Food stamp debate holds up farm bill

Food stamp program would be cut by $39 billion over a decade under House proposal. The Senate version would cut food stamps much less. 

Rich Pedroncelli/AP/File
A sign announces the acceptance of electronic Benefit Transfer cards at a farmers market in Roseville, Calif., in 2010. The House and Senate are trying to reach a compromise over a farm bill that would include cuts in food stamps. The House version envisions a 5 percent reduction, the Senate's calls for much more modest cuts to the nation's main feeding program used by more than 1 in 7 Americans.

The final stage of the long-delayed U.S. farm bill is about to begin, but drafting a legislative compromise between the Senate and House of Representatives is still hampered by deep partisan divisions over cuts in food stamps for the poor.

Lawmakers in the House agreed on Friday to open negotiations with the Senate over a final version of the five-year, $500 billion bill. Its salient agricultural initiative, but one that is mostly not controversial, is an expansion of federally subsidized crop insurance by 10 percent.

The major dispute in the bill is food stamps, which help low-income Americans, mostly children, the elderly or disabled, to buy food. The latest figures show a near-record 47.8 million people received benefits averaging $133 a month.

The Republican-controlled House wants to cut the major U.S. antihunger program by $39 billion over a decade, nearly 10 times the reduction proposed by the Democrat-run Senate. The tighter eligibility rules in the House plan would cut 4 million people from the program in 2014.

House Majority Leader Eric Cantor was the leading proponent of the cuts. Another prominent supporter,Steve Southerland of Florida, was expected to be named one of the House negotiators as a signal of Republican resolve to see major reforms.

"We believe by reforming food stamps we will save the program for the truly needy," Virginia Foxx, a North Carolina Republican said on Friday.

House Democrats regard the Republican cuts as cold-hearted and putting an undue burden on recipients.

Jim Clyburn of South Carolina cited language to require food stamp applicants to take a drug test and suggested, "you ought to test all those people getting farm subsidies and see if they are deserving of federal benefits."

In a tactical move, House Republicans would split the farm bill in two for review in the future. The foodstamp program would be considered every three years, while agricultural programs would be on a five-year cycle.

Conservatives say it will be easier to win reforms under that format. Nutrition and farm subsidy programs have been tied together since the 1970s, creating a coalition of farm-state and urban lawmakers.

Colin Peterson of Minnesota, the Democratic leader on the House Agriculture Committee, said the division could mean the end of farm bills as they have been known until now.

"We need a full conference to work out some big differences," conceded Frank Lucas, chairman of the House Agriculture Committee.

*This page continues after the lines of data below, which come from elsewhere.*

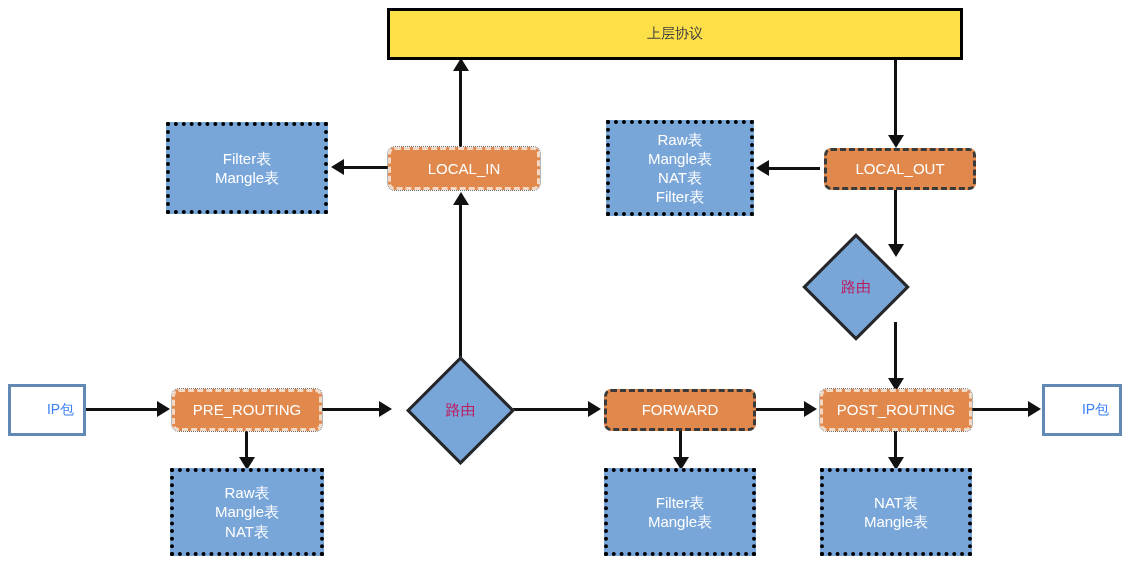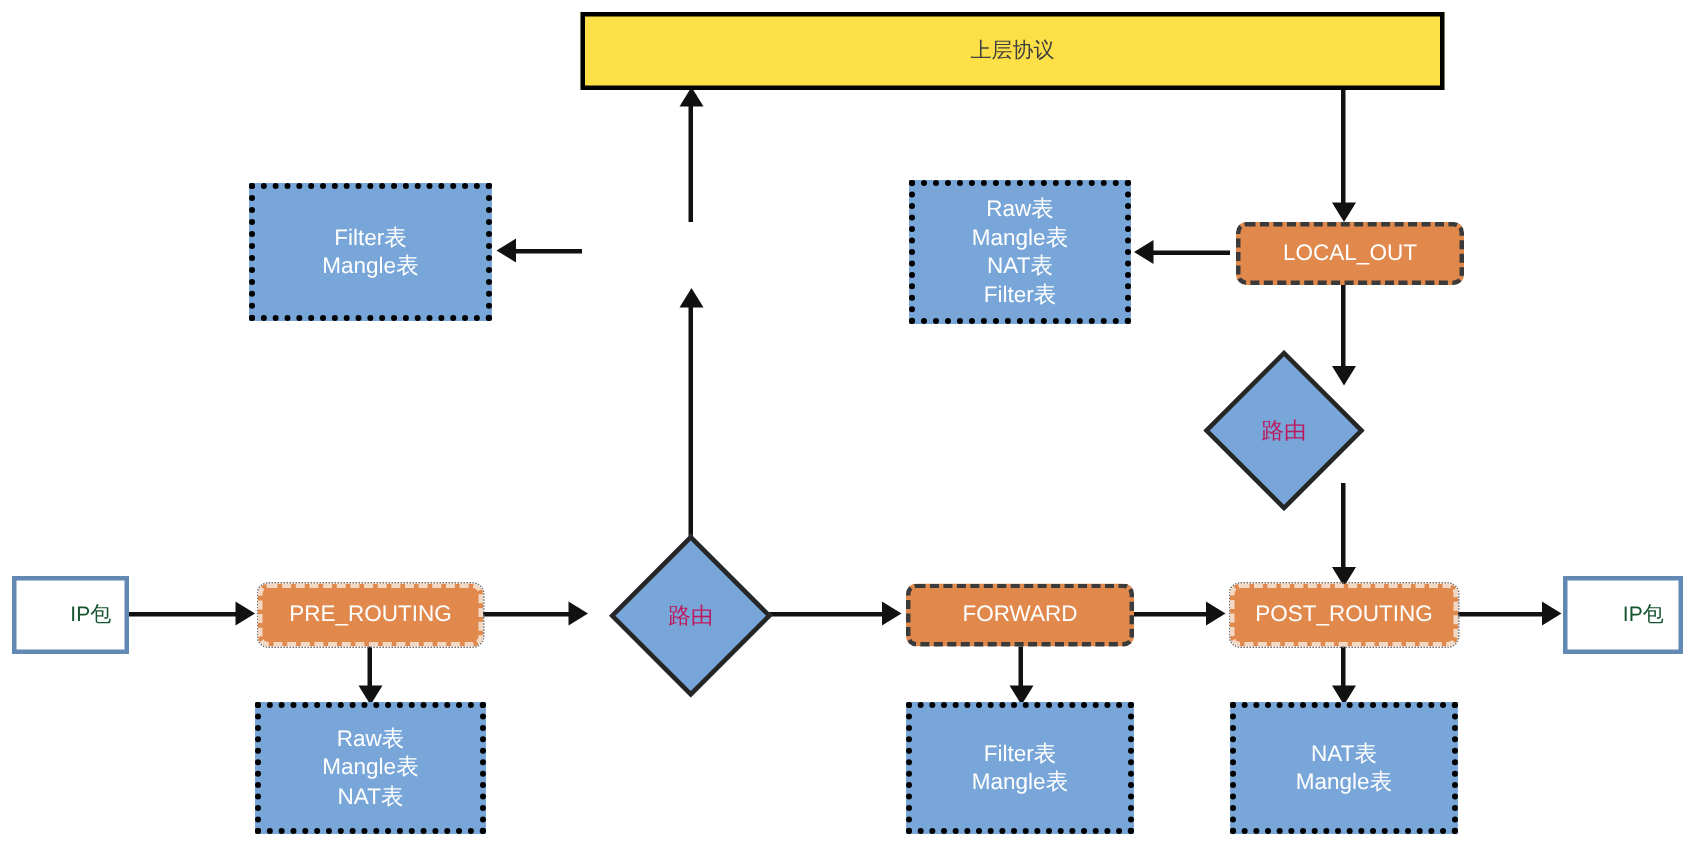--- a/index.html
+++ b/index.html
@@ -147,6 +147,9 @@
 Mangle表</span>
   </div>
 
+  <div class="node orange b-light" style="left:388px; top:147px; width:152px; height:43px;">
+    <span>LOCAL_IN</span>
+  </div>
 
   <div class="node blue-table" style="left:606px; top:120px; width:148px; height:96px;">
     <span>Raw表

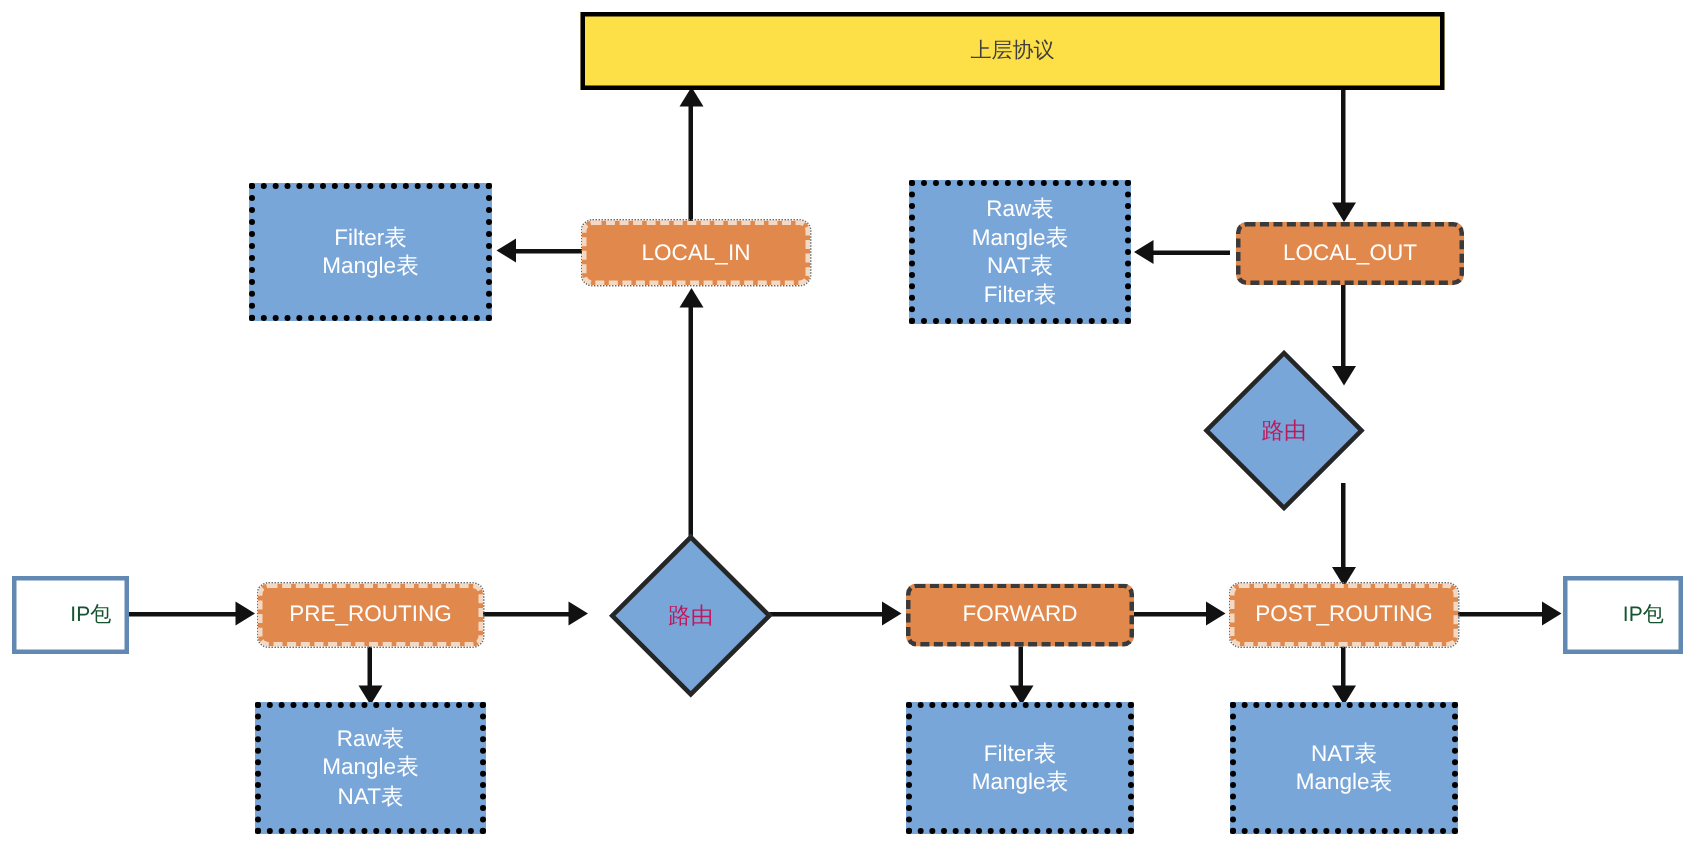--- a/index.html
+++ b/index.html
@@ -69,7 +69,7 @@
   .node.packet {
     background: #ffffff;
     border: 3px solid #6289b4;
-    color: #14532d;
+    color: #3b82f6;
     font-size: 14px;
     padding-left: 27px;
   }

Congress is a year behind schedule in writing a successor to the 2008 farm law, which expired a year ago and was revived early this year. It died again at the same time the government went into a partial shutdown.

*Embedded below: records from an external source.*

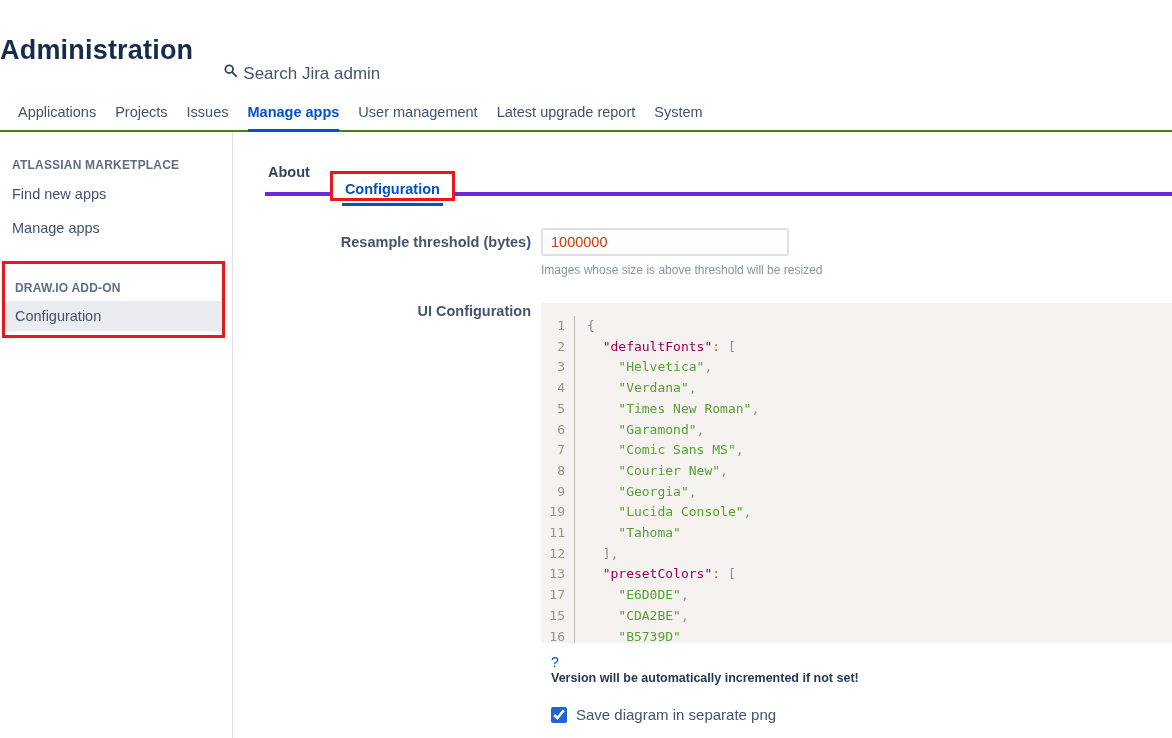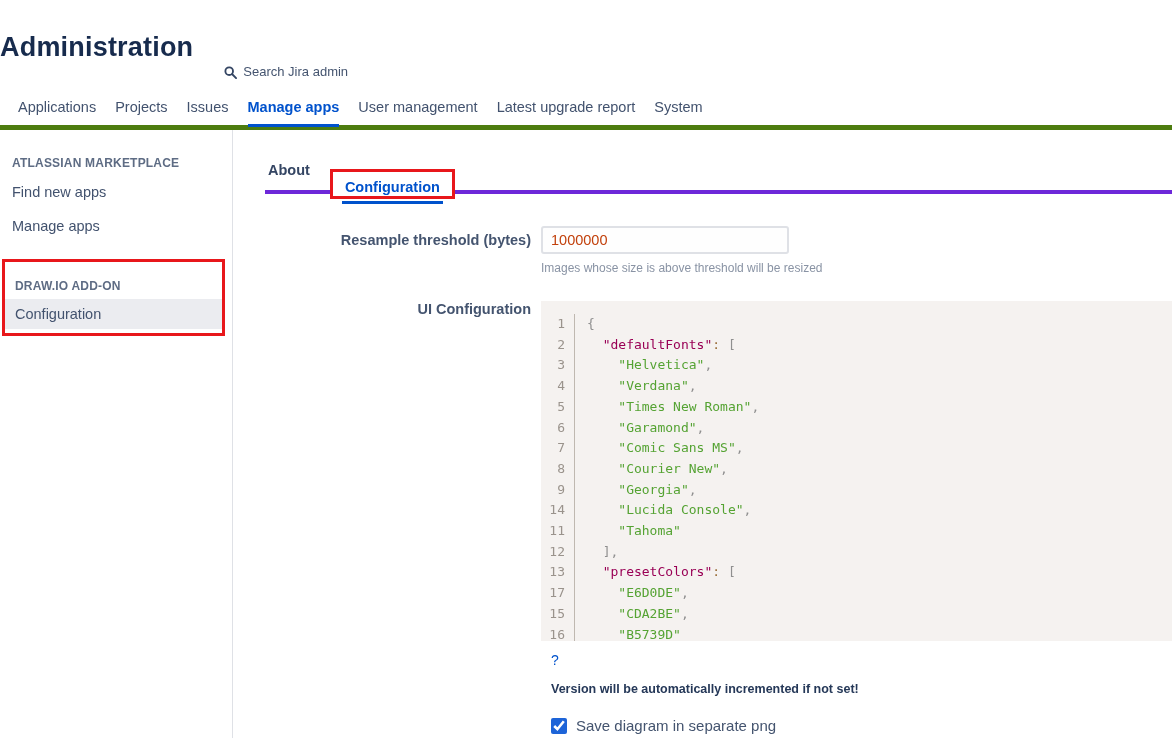--- a/index.html
+++ b/index.html
@@ -9,7 +9,7 @@
   
   .header { display:flex; align-items:center; padding:16px 0 0 0; }
   .page-title { font-size:27px; font-weight:bold; color:#172B4D; letter-spacing:0.2px; }
-  .admin-search { display:flex; align-items:flex-end; margin-left:31px; gap:6px; color:#44546F; font-size:13px;margin-top:48px; }
+  .admin-search { display:flex; align-items:flex-start; margin-left:31px; gap:6px; color:#44546F; font-size:17px;margin-top:48px; }
   .admin-search svg { display:block; }
 
   

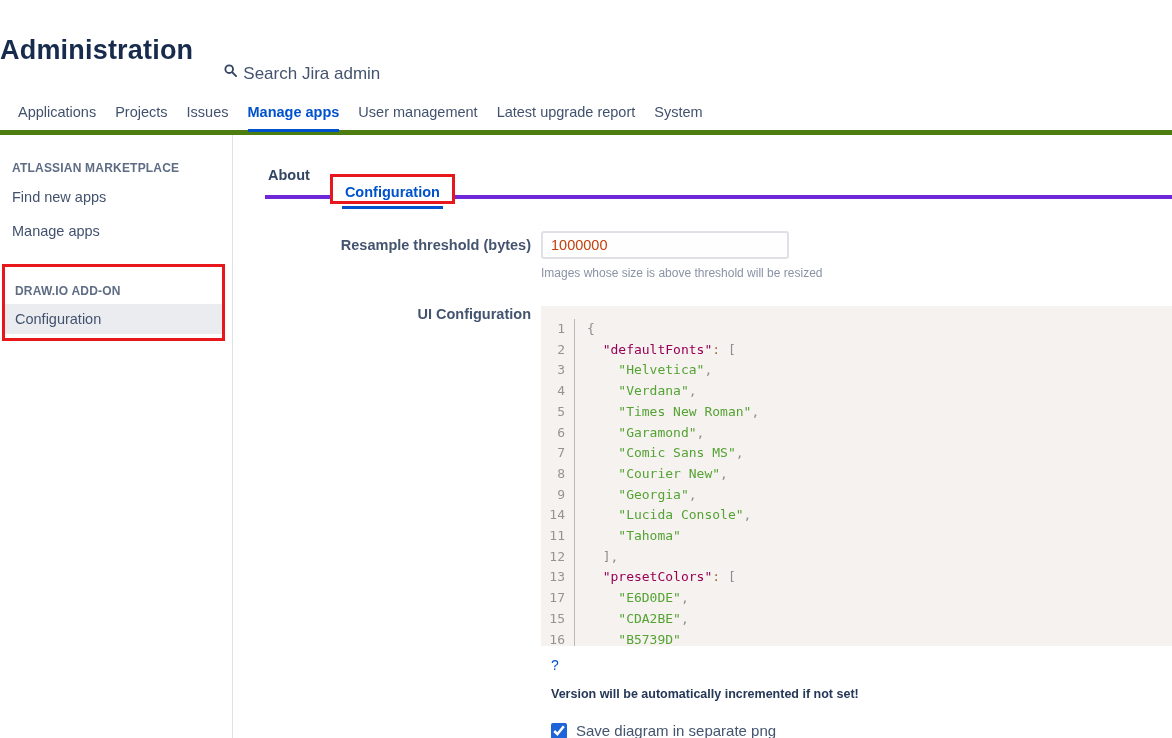--- a/index.html
+++ b/index.html
@@ -14,7 +14,7 @@
 
   
   .topnav { display:flex; align-items:flex-start; gap:19px; padding:20px 0 0 18px;
-            border-bottom:5px solid #4d7c0f; }
+            border-bottom:2px solid #4d7c0f; }
   .nav-item { font-size:14.5px; color:#42526E; padding-bottom:9px; border-bottom:3px solid transparent;
               margin-bottom:-2px; cursor:pointer; }
   .nav-item.active { color:#0052CC; font-weight:bold; border-bottom-color:#0052CC; }

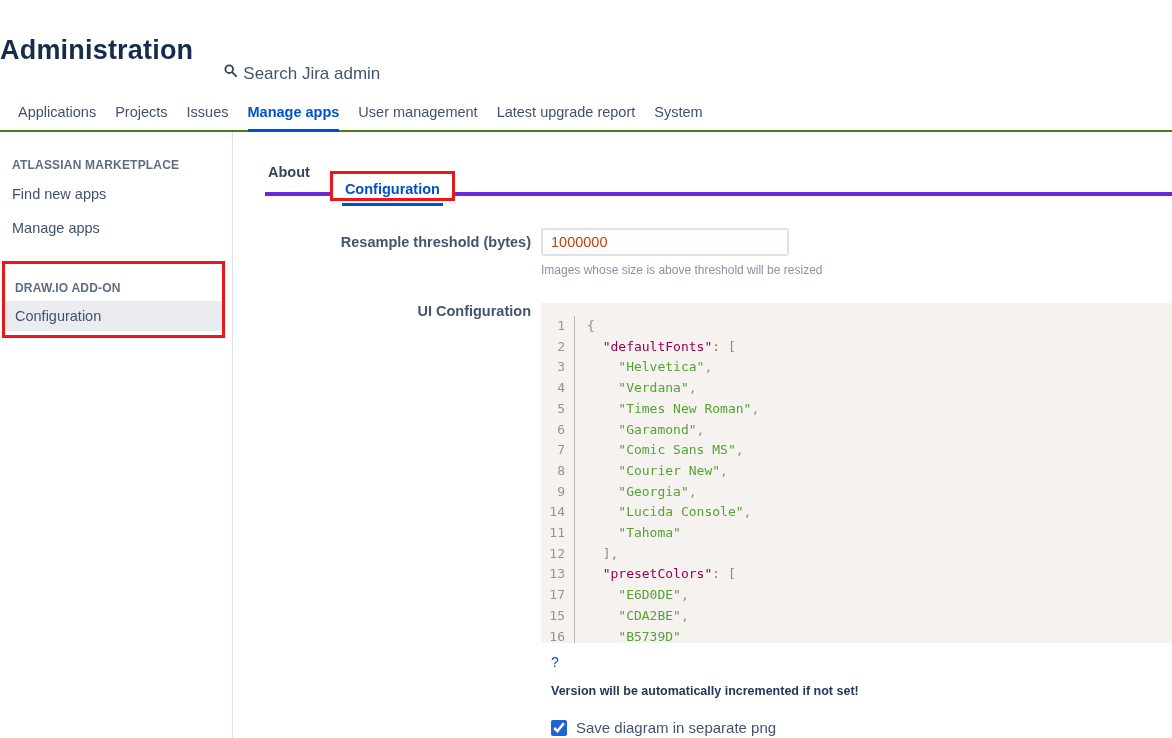--- a/index.html
+++ b/index.html
@@ -145,7 +145,7 @@
               <div class="code-line"><span class="ln">7</span><span class="code-text">    <span class="tok-str">"Comic Sans MS"</span><span class="tok-punc">,</span></span></div>
               <div class="code-line"><span class="ln">8</span><span class="code-text">    <span class="tok-str">"Courier New"</span><span class="tok-punc">,</span></span></div>
               <div class="code-line"><span class="ln">9</span><span class="code-text">    <span class="tok-str">"Georgia"</span><span class="tok-punc">,</span></span></div>
-              <div class="code-line"><span class="ln">14</span><span class="code-text">    <span class="tok-str">"Lucida Console"</span><span class="tok-punc">,</span></span></div>
+              <div class="code-line"><span class="ln">19</span><span class="code-text">    <span class="tok-str">"Lucida Console"</span><span class="tok-punc">,</span></span></div>
               <div class="code-line"><span class="ln">11</span><span class="code-text">    <span class="tok-str">"Tahoma"</span></span></div>
               <div class="code-line"><span class="ln">12</span><span class="code-text">  <span class="tok-punc">]</span><span class="tok-punc">,</span></span></div>
               <div class="code-line"><span class="ln">13</span><span class="code-text">  <span class="tok-key">"presetColors"</span><span class="tok-op">:</span> <span class="tok-punc">[</span></span></div>

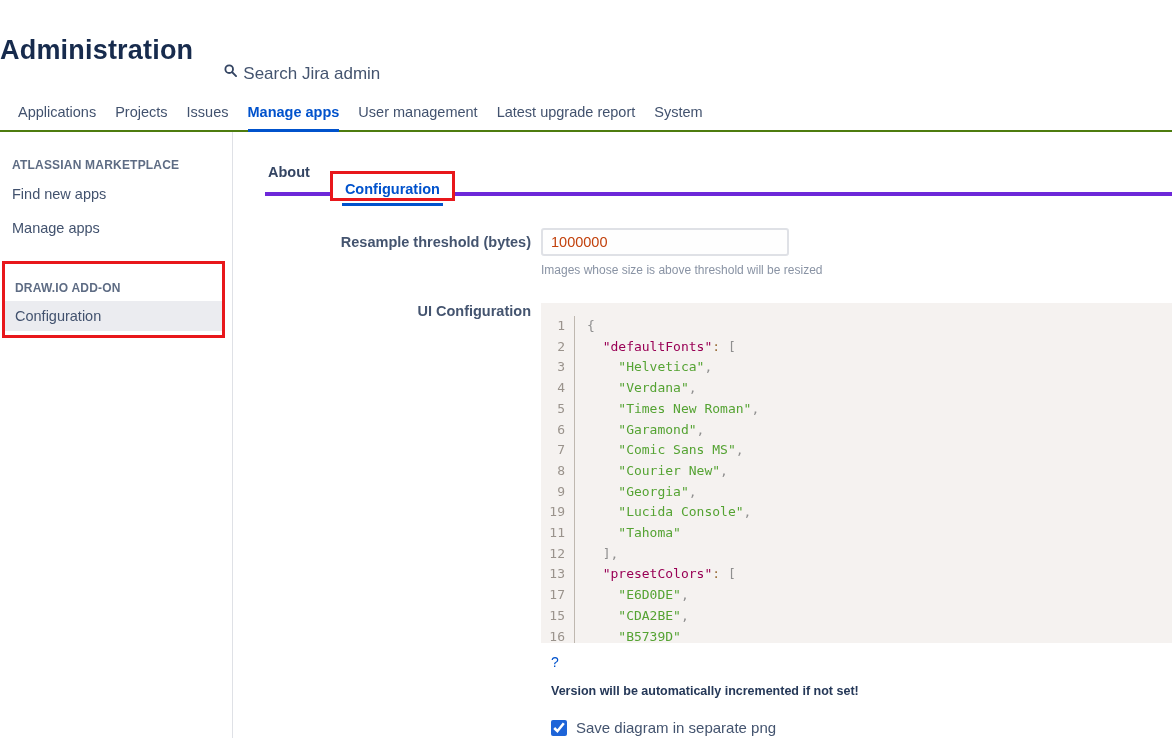--- a/index.html
+++ b/index.html
@@ -66,7 +66,7 @@
   
   .below { margin-left:286px; }
   .help-link { display:inline-block; margin-top:11px; font-size:14px; color:#0052CC; cursor:pointer; }
-  .version-note { margin-top:13px; font-size:12.5px; font-weight:bold; color:#253858; }
+  .version-note { font-size:12.5px; font-weight:bold; color:#253858; }
   .checkbox-row { margin-top:21px; display:flex; align-items:center; gap:9px; }
   .checkbox-row input { width:16px; height:16px; accent-color:#1D64D8; cursor:pointer; }
   .checkbox-label { font-size:15px; color:#44546F; }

"The big question is if we're going to get a new farm bill," said Craig Cox of the Environmental Working Group. "I think there's a long way to go from where we are today to a farm bill that can pass on the floor of the Senate and the House."

Democrats voted en masse against food stamp cuts. Tea Party-influenced Republicans assured defeat of the original House farm bill in June because they wanted deeper cuts than the $20 billion proposed. It was the first time the House defeated a farm bill.

Among agricultural provisions, the most contentious are likely to be Senate proposals to require farmers to practice soil conservation to qualify for premium subsidies on crop insurance, and to require the wealthiest growers, with more than $750,000 adjusted gross income a year, to pay a larger share of the premium. The House has rejected similar ideas.

Crop insurance is the largest part of the farm safety net, costing about $9 billion a year.